You know what the Van Loenens have been doing for most of their time here? Colouring with the kids in the village of Salitrillo. You know what has brought more smiles and joy to the kids in the village of Salitrillo than anything we could have given them or built them? The fact that the Van Loenens spend time colouring with them. TIME and RELATONSHIPS. I spent some time yesterday with 2 girls from Salitrillo. They are teenagers and there was some conflict. I sat with them for over an hour just talking to them and spending time trying to help them resolve what was tearing them apart. In the end, there was hugs all around and even a tear or 2. They were so happy that I took the time to help them resolve something that they couldn’t seem to do themselves. TIME and RELATIONSHIPS. In the past few weeks I have watched Steeves and Zack stand in front of the tiny, cramped, hot schoolroom and teach english to grades 1-6. I have watched the joy and love in the eyes of the kids as these 2 young men take time to spend with them, teaching but also having fun. There is a boy in Salitrillo whos father passed away… Zack sits with him often just talking. The boy told Zack yesterday that he has learned so much through him and Geoff and they are his role models… and he wishes Zack could be his dad. This reduced Zack near tears. One cannot put a value on time and relationships.

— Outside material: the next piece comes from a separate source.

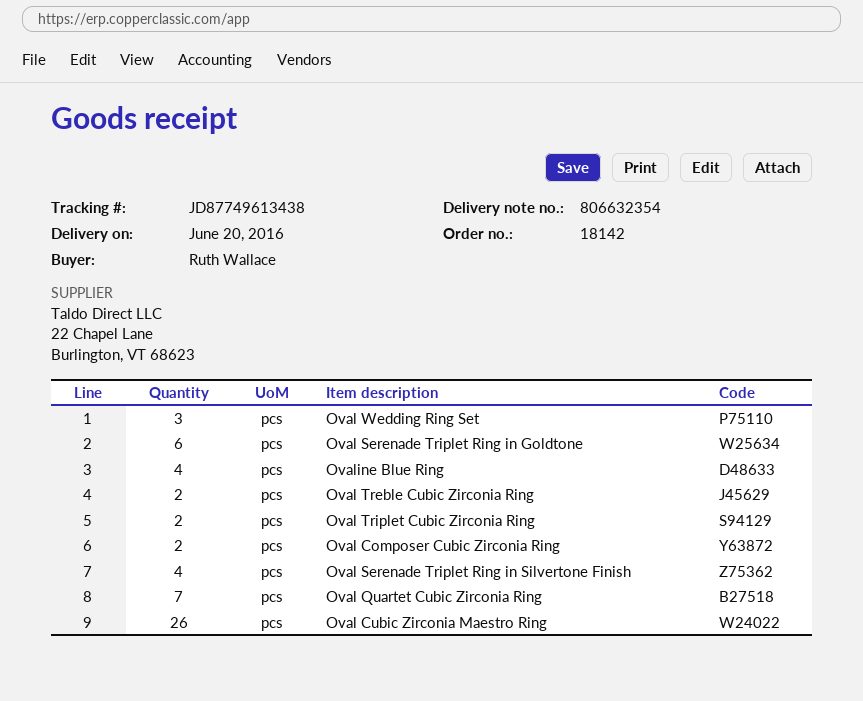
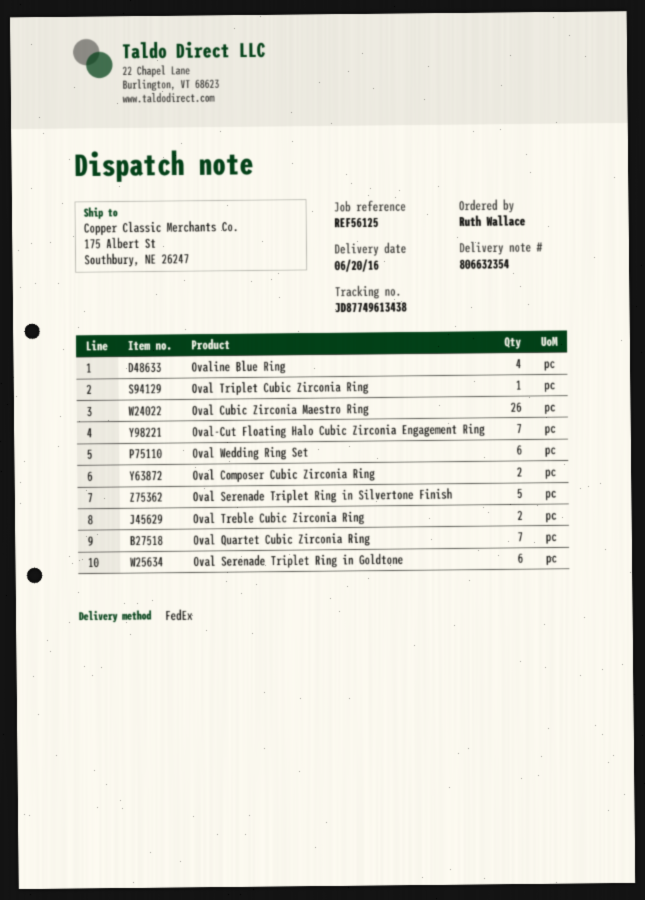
Oval Wedding Ring Set: 3 -> 6
Oval Triplet Cubic Zirconia Ring: 2 -> 1
Oval Serenade Triplet Ring in Silvertone Finish: 4 -> 5
Oval-Cut Floating Halo Cubic Zirconia Engagement Ring: none -> 7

By having a village that we are working with…. trying to keep our “North American footprint” to a minimum, but working with them to help them have the basic necessities of life like, clean water, nutritious food and health care, we have built relationships. STRONG relationships. People here visit the village daily and do little things… things like teaching crochet…. things like colouring on the dirty floor of the church… things like sweating through a lesson on the alphabet and counting in English…. things like playing tag…. things like hugging a woman who is old and hurting…. little things….. But things that take time and build relationships. Our volunteers get to know these people. Unlike other times where we jumped from village to village trying to get the most done in the least time. We slow down now… focus on getting to know the people and their needs. Learning who they truly are and vice versa. Its not always huge construction tasks… heavy lifting…. medical clinics… etc. Sometimes we just go up to the village and play… or sit… or listen to people… or hold them when they cry… or share joy and laughter with them over silly things. Sometimes we just be with people. Be with them to let them know we love and care for them…. let them know they matter. Show them the love of God. It may not be for everyone. Some NEED to keep busy building and moving 24/7. But we have learned this is not the way to go about things… at least not for us and what we are trying to achieve here. The little things are so VERY important. Even the boring, mundane things mean something to someone. And no skill is too small… no talent gets wasted here. Helena’s son and daughter in law, Sean and Erin were here last week… Erin can skip… she brought the kids joy by skipping with them…. Sean whittled a piece of wood and made a makeshift yarn wrapper thingy out of a stick and a drill. Ok, its not all they did… but you can see my point here? Every single little thing is important and matters to someone.
In this life, in all we do, its all about the little things isn’t it? I guess I now understand ….. that, together it is through the little things that we can accomplish the BIG things!